In this example you use the Probability Hypothesis Density (PHD) Tracker block with the gmphd filter to track targets. The first step towards configuring a PHD tracker is to define the configuration of the sensor. You define the sensor configuration as a structure with fields same as trackingSensorConfiguration. You set the SensorIndex of the configuration to 1 to match the index of the simulated sensor. As the sensor is a point object sensor that outputs at most one detection per object per scan, you set the MaxNumDetsPerObject field of the configuration as 1. You assume that all tracks are detectable, therefore, the SensorTransformFcn is defined as @(x,params)x and SensorLimits are defined as [-inf inf] for all states. You define the ClutterDensity field in the configuration, which refers to false alarm rate per-unit volume from the sensor. You set the FilterInitializationFcn to initcvgmphd, which creates a constant-velocity GM-PHD filter. You specify the birth rate of new targets from block mask to define the expected number of targets appearing in the field of view per unit time. Code for creating the sensor configuration is defined in the helper function helperCreateSensorConfig. You call this function in the PreLoadFcn callback. See Model Callbacks (Simulink) for more information about callback functions.

Performance Analysis

To evaluate the performance of the tracker, you use the Generalized Optimal Subpattern Assignment Metric block. The GOSPA metric aims to evaluate the performance of a tracker using a single combined score for errors in assignment and distance. The GOSPA metric can be calculated by the following equation:

$GOSPA = [\sum_{i=0}^{m}(min(d_{b},c))^{p} + \frac{c^{p}}{\alpha} (n-m)]^{1/p}$

Where $m$ is the number of ground truths and $n(n>=m)$ is the number of estimated tracks. $c$ is the cutoff distance threshold, and $d_{b}$ is the base distance between track and truth calculated by a distance function specified in the Distance property. $p$ is order of the metric and $\alpha$ is the alpha parameter of the metric, defined from block mask.

The lower GOSPA cost represents better tracking performance. A value of zero represents a perfect tracking. You enable Missed target error and False track error components of GOSPA metric as block outputs and visualize them. Before passing the truth information to the GOSPA metric block you remove the sensor platform from the truth information. To do this, you use the Helper Filter Sensor Platform helper block, implemented using MATLAB Function (Simulink) block.


In this example the GOSPA metric is visualized using the scope block and the scenario is visualized using Scenario Visualization block. The Scenario Visualization block is implemented using MATLAB System (Simulink) block. Code for this block is defined in the helper class helperClutterTrackingDisplayBlock. The block uses RunTimeObject parameter of the blocks to display their outputs. See Access Block Data During Simulation (Simulink) for further information on how to access block outputs during simulation.

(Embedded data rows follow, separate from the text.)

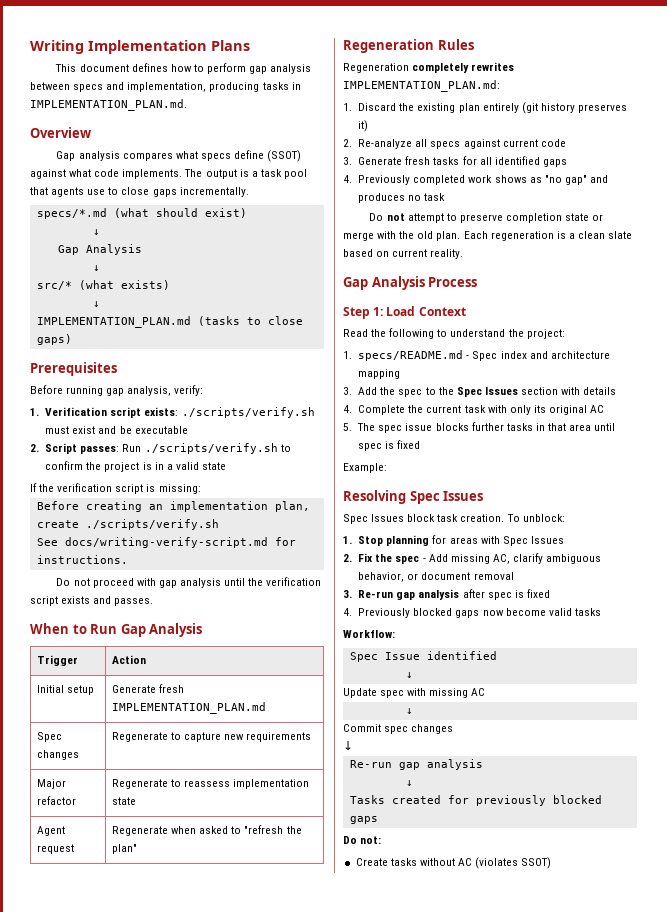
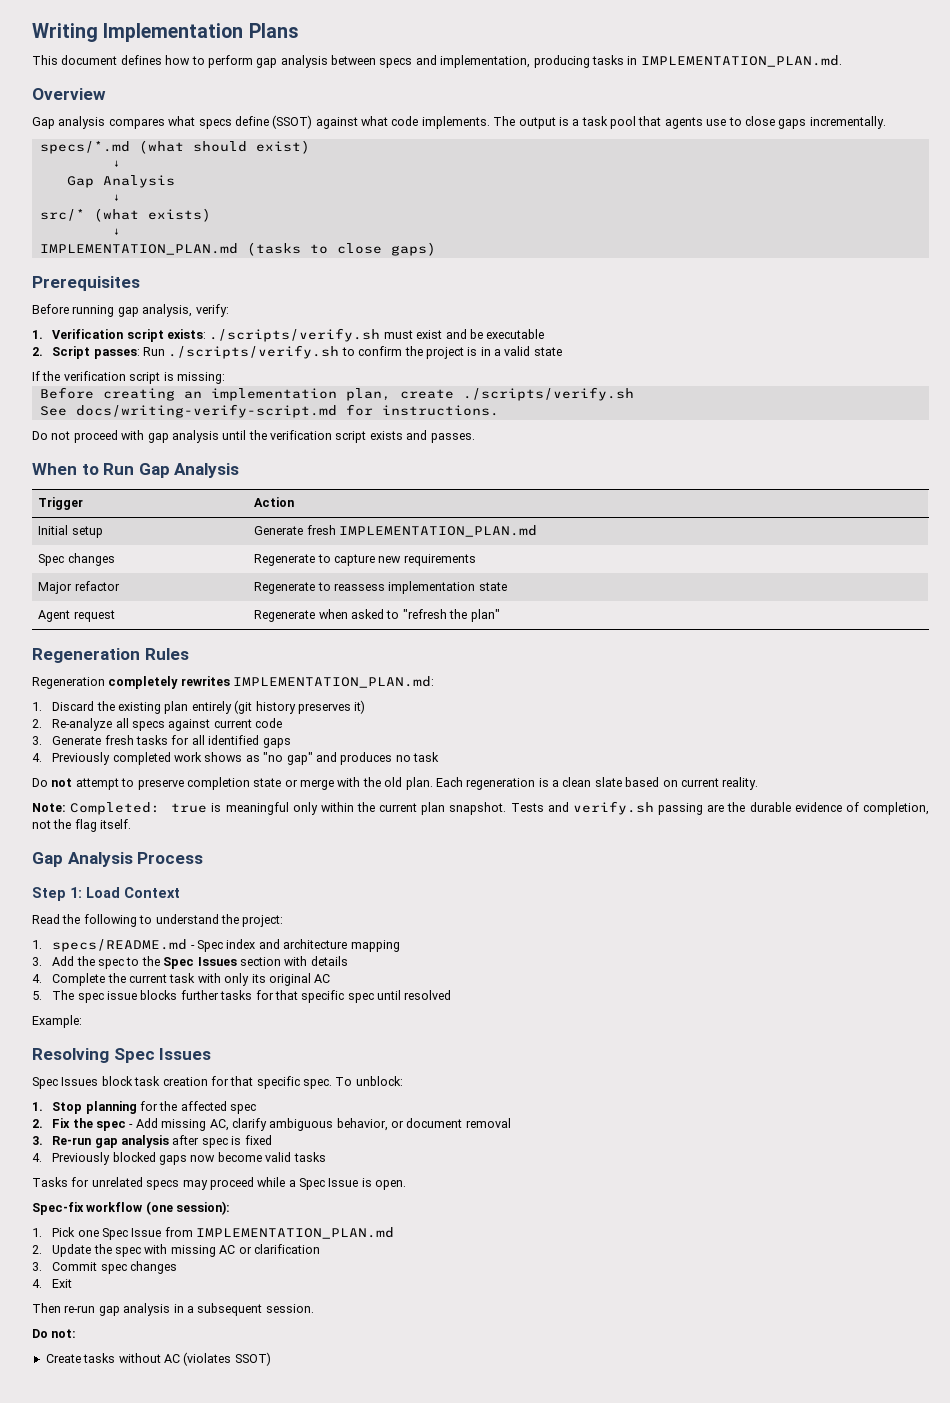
+ Note: Completed: true is meaningful only within the current plan snapshot. Tests and verify.sh passing are the durable evidence of completion, not the flag itself.
- 5. The spec issue blocks further tasks in that area until spec is fixed
+ 5. The spec issue blocks further tasks for that specific spec until resolved
- Spec Issues block task creation.
+ Spec Issues block task creation for that specific spec.
- 1. Stop planning for areas with Spec Issues
+ 1. Stop planning for the affected spec
- Workflow:
- Spec Issue identified
- ↓
- Update spec with missing AC
- ↓
- Commit spec changes
- ↓
- Re-run gap analysis
- ↓
- Tasks created for previously blocked gaps
+ Tasks for unrelated specs may proceed while a Spec Issue is open.
+ Spec-fix workflow (one session):
+ 1. Pick one Spec Issue from IMPLEMENTATION_PLAN.md
+ 2. Update the spec with missing AC or clarification
+ 3. Commit spec changes
+ 4. Exit
+ Then re-run gap analysis in a subsequent session.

Notice that GOSPA metric decreases after a few steps. The initial value of GOSPA metric is higher due to the establishment delay for each track. The GOSPA metric results show that the GM-PHD tracker performed well in the densely cluttered scenario with zero false alarms and zero missed tracks.



In this example you learned how to use a PHD tracker to track point objects in dense clutter in Simulink. You also learned how to evaluate performance of a tracking algorithm using GOSPA metric and its associated components. The simulation results show that the GM-PHD tracker does not miss targets or create false alarms. The lower overall GOSPA score also indicates desirable tracking performance.